AckerApple / pdfbox-cli-wrap

A wrapper for making PDFBox CLI commands
MIT License
5 stars 5 forks source link

pdfbox-cli-wrap

A wrapper for making PDFBox CLI commands

hire me npm downloads build status Build status NPM version dependencies

This package allows for the following PDF functionality:

Table of Contents

Purpose

Connect to Java and the PDFBox library to allow Node code to perform perfected PDF management techinques.

If you've looked into documentation for secure storage of PDFs, you know you need certificate based security for your PDFs. Next to no public Node libraries have certificate based PDF encryption software.

Examples

PDF to One Image

Create one image for the first page of a PDF document. Use pdfToImages to makes images of other pages

const pdfboxCliWrap = require('pdfbox-cli-wrap')
const readablePdf = path.join(__dirname,'readable.pdf')

pdfboxCliWrap.pdfToImage(readablePdf)
.then(imgPath=>{
  console.log('jpg image created at: '+imgPath)
})
.catch(e=>console.error(e))

PDF To Images

const pdfboxCliWrap = require('pdfbox-cli-wrap')
const readablePdf = path.join(__dirname,'readable.pdf')

pdfboxCliWrap.pdfToImages(readablePdf)
.then(pathArray=>{
  console.log('pdf rendered to files here:', pathArray)
})
.catch(e=>console.error(e))

Add Images

Insert one image at one specific location, or append multiple images, and more...

Example Insert Image File into Page

const pdfboxCliWrap = require('pdfbox-cli-wrap')
const readablePdf = path.join(__dirname,'readable.pdf')
const options = {x:200, y:200, page:0, width:100, height:100}

pdfboxCliWrap.addImages(readablePdf, imgPath0, options)
.then(()=>{
  console.log("Image Inserted")
})
.catch(e=>console.error(e))

Example Insert Image Base64 into Page

const pdfboxCliWrap = require('pdfbox-cli-wrap')
const readablePdf = path.join(__dirname,'readable.pdf')
const options = {x:200, y:200, page:0, width:100, height:100}

pdfboxCliWrap.addImages(readablePdf, 'data:image/png;base64,...', options)
.then(()=>{
  console.log("Base64 Image Inserted")
})
.catch(e=>console.error(e))

Example Append Images as Pages

const pdfboxCliWrap = require('pdfbox-cli-wrap')
const readablePdf = path.join(__dirname,'readable.pdf')
const options = {
  y:-1,//very top of page
  page:-1,//a new page will be created for image insert
  width:'100%'//width of page to image width will be calclated into a constrained size
}

pdfboxCliWrap.addImages(readablePdf,[imgPath0, imgPath1], options)
.then(()=>{
  console.log("Images Added as Pages to Original PDF File")
})
.catch(e=>console.error(e))

Read Acroform

Read PDf form fields as an array of objects

const pdfboxCliWrap = require('pdfbox-cli-wrap')
const readablePdf = path.join(__dirname,'readable.pdf')

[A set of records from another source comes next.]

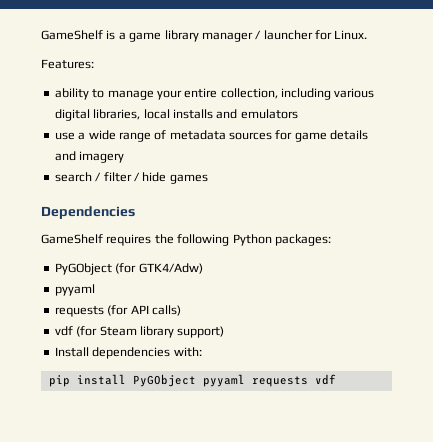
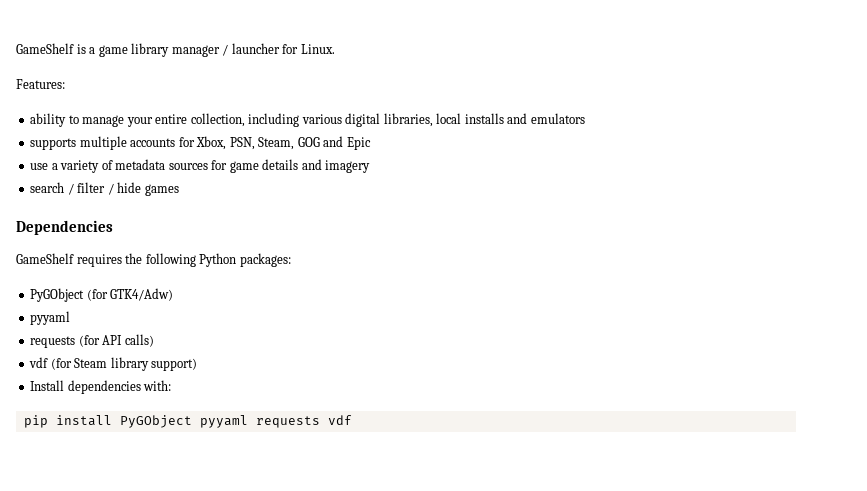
+ supports multiple accounts for Xbox, PSN, Steam, GOG and Epic
- use a wide range of metadata sources for game details and imagery
+ use a variety of metadata sources for game details and imagery

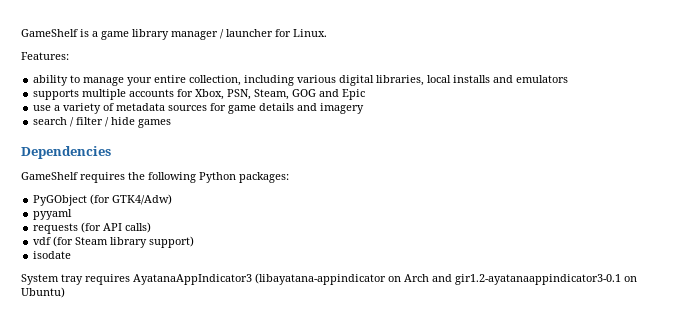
- Install dependencies with:
- pip install PyGObject pyyaml requests vdf
+ isodate
+ System tray requires AyatanaAppIndicator3 (libayatana-appindicator on Arch and gir1.2-ayatanaappindicator3-0.1 on Ubuntu)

pdfboxCliWrap.getFormFields(readablePdf)
.then(fields=>{
  console.log(fields)
})
.catch(e=>console.error(e))

The result of getFormFields will look like the following JSON

[{
  "fullyQualifiedName": "form1[0].#subform[6].FamilyName[0]",
  "isReadOnly": false,
  "partialName": "FamilyName[0]",
  "type": "org.apache.pdfbox.pdmodel.interactive.form.PDTextField",
  "isRequired": false,
  "page": 6,
  "cords": {
    "x": "39.484",
    "y": "597.929",
    "width": "174.00198",
    "height": "15.119995"
  },
  "value": "Apple"
}]

Fill Acroform

Fill PDf form fields from an array of objects

const pdfboxCliWrap = require('pdfbox-cli-wrap')
const readablePdf = path.join(__dirname,'readable.pdf')
const outPdfPath = path.join(__dirname,'filled.pdf')

//array of field values
const data = [{
  "fullyQualifiedName": "Your_FirstName",
  "value": "Acker"
}]

pdfboxCliWrap.embedFormFields(readablePdf, data, outPdfPath, {flatten:true})
.then(()=>{
  console.log("success")
})
.catch(e=>console.error(e))

Advanced Fill Acroform

The JSON file below will fill two fields:

const pdfboxCliWrap = require('pdfbox-cli-wrap')
const readablePdf = path.join(__dirname,'readable.pdf')
const outPdfPath = path.join(__dirname,'filled.pdf')

//array of field values
const data = [{
  "fullyQualifiedName": "form1[0].#subform[6].FamilyName[0]",
  "isReadOnly": false,
  "partialName": "FamilyName[0]",
  "type": "org.apache.pdfbox.pdmodel.interactive.form.PDTextField",
  "isRequired": false,
  "page": 6,
  "cords": {
    "x": "39.484",
    "y": "597.929",
    "width": "174.00198",
    "height": "15.119995"
  },
  "value": "Apple"
},{
  "fullyQualifiedName": "form1[0].#subform[6].EmployeeSignature[0]",
  "isReadOnly": true,
  "partialName": "EmployeeSignature[0]",
  "type": "org.apache.pdfbox.pdmodel.interactive.form.PDTextField",
  "isRequired": false,
  "page": 6,
  "cords": {
    "x": "126.964",
    "y": "227.523",
    "width": "283.394",
    "height": "15.12001"
  },
  "remove": true,
  "base64Overlay": {
    "uri": "......................=",
    "forceWidthHeight": true
  }
}]

pdfboxCliWrap.embedFormFields(readablePdf, data, outPdfPath)
.then(()=>{
  console.log("success")
})
.catch(e=>console.error(e))

Embed Timestamp Signature

const pdfboxCliWrap = require('pdfbox-cli-wrap')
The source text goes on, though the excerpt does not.